The default throttling threshold per Alibaba Cloud account per region is 20,000 TPS. If your traffic exceeds 20,000 TPS, log on to the Quota Center console to apply for an increase to the maximum TPS per region. For detailed steps, see Submit an application to increase a quota.

Request count rules:

  • Each API call counts as one request.

  • TPS calculation in batch send scenarios: When you call the BatchSendMessage operation against a queue, BatchSendMessage TPS = actual BatchSendMessage requests per second × number of messages per request. For example, if BatchSendMessage is called 100 times per second and each call contains 10 messages, the TPS consumed by a single queue = 100 × 10 = 1,000.

  • TPS calculation in batch consumption scenarios: When you call the BatchReceiveMessage operation against a queue, BatchReceiveMessage TPS = actual BatchReceiveMessage requests per second (independent of the number of messages per batch). For example, if BatchReceiveMessage is called 100 times per second and each call contains 10 messages, the TPS consumed by a single queue = 100.

Avoid throttling impact

To avoid the impact of the throttling policy on your business, focus on the following two aspects:

  • Plan traffic carefully and communicate peak traffic in advance: If you anticipate large-scale traffic growth and the TPS exceeds the maximum value that you can apply for in the Quota Center console, submit a ticket to contact technical support to reserve more resources and avoid triggering throttling.

  • Monitoring and alerting: We recommend that you integrate with the Simple Message Queue (formerly MNS) Create an alert rule. View the real-time TPS usage of each queue or topic in the CloudMonitor console (CloudMonitor console > Cloud Service Monitoring > Message Service MNS) to detect when the throttling threshold is being approached.

FAQ

Does the service support only 20,000 TPS?

No. 20,000 TPS is the default guaranteed value. The actual supported TPS may be higher, depending on cluster load and elastic scaling capabilities.

Why does throttling sometimes occur above 20,000 TPS but not always?

When the server determines whether to trigger throttling, there is a certain elastic margin. Take the default throttling threshold of 20,000 TPS as an example: the actual QPS that triggers throttling is not strictly equal to 20,000, but may be slightly higher (for example, 20,000 to 20,200; this range is just an example - the actual range is dynamically adjusted). However, this elastic margin is not a fixed value. When cluster load is high, the elastic margin automatically narrows, and in extreme cases can be reduced to 0, meaning that throttling is triggered immediately upon reaching the threshold.

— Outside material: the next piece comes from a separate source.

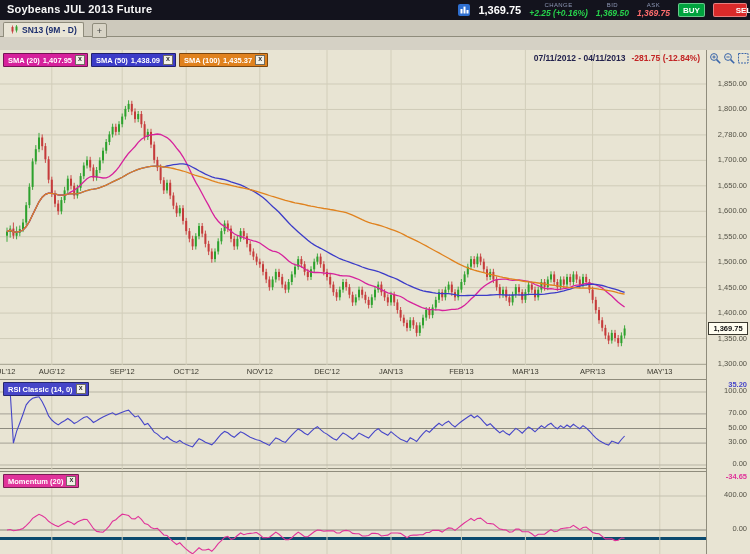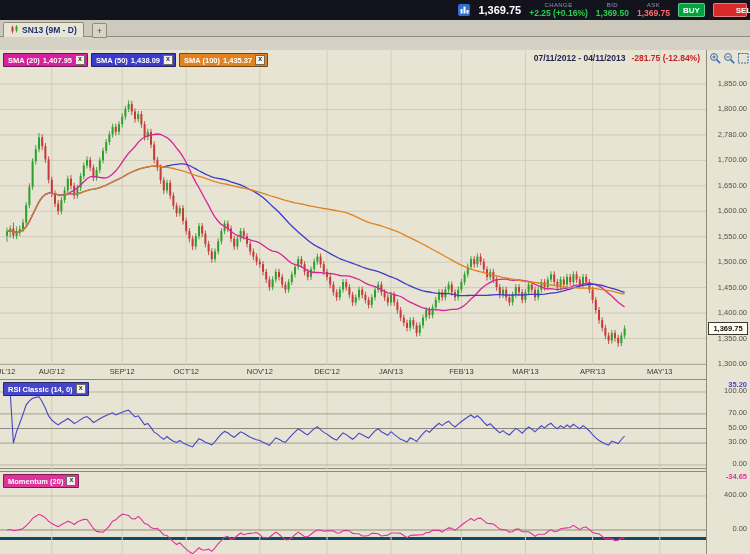"Soybeans JUL 2013 Future" span { html: none -> <span>Soybeans JUL 2013 Future</span> }
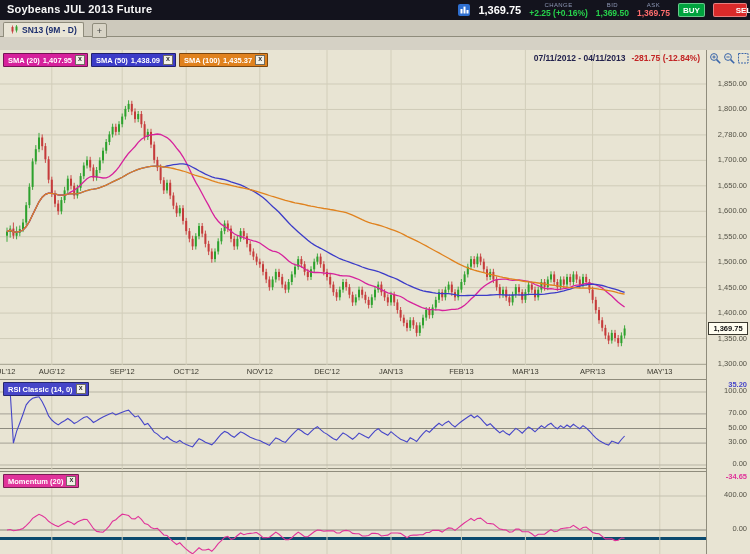"+2.25 (+0.16%)" .qval { font-style: none -> italic }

We strongly recommend that you configure API maximum value or API watermark alerts to avoid triggering throttling, which can affect business by causing message send/receive failures. Reference: Create an alert rule

API QPS maximum per minute

MaxApiQpsPerUser

API QPS watermark percentage

WatermarkOfApiQps

Console API QPS maximum per minute

MaxConsoleApiQpsPerUser

Console API QPS watermark percentage

WatermarkOfConsoleApiQps

Does throttling affect business?

Throttling is a system overload protection mechanism designed to prevent the cluster from being overloaded by sudden traffic spikes, which could affect overall stability. We recommend that clients adopt an exponential backoff retry strategy when receiving 429 errors (for example, gradually increasing intervals at 1s, 2s, and 4s) to avoid immediate large-scale retries that exacerbate the pressure.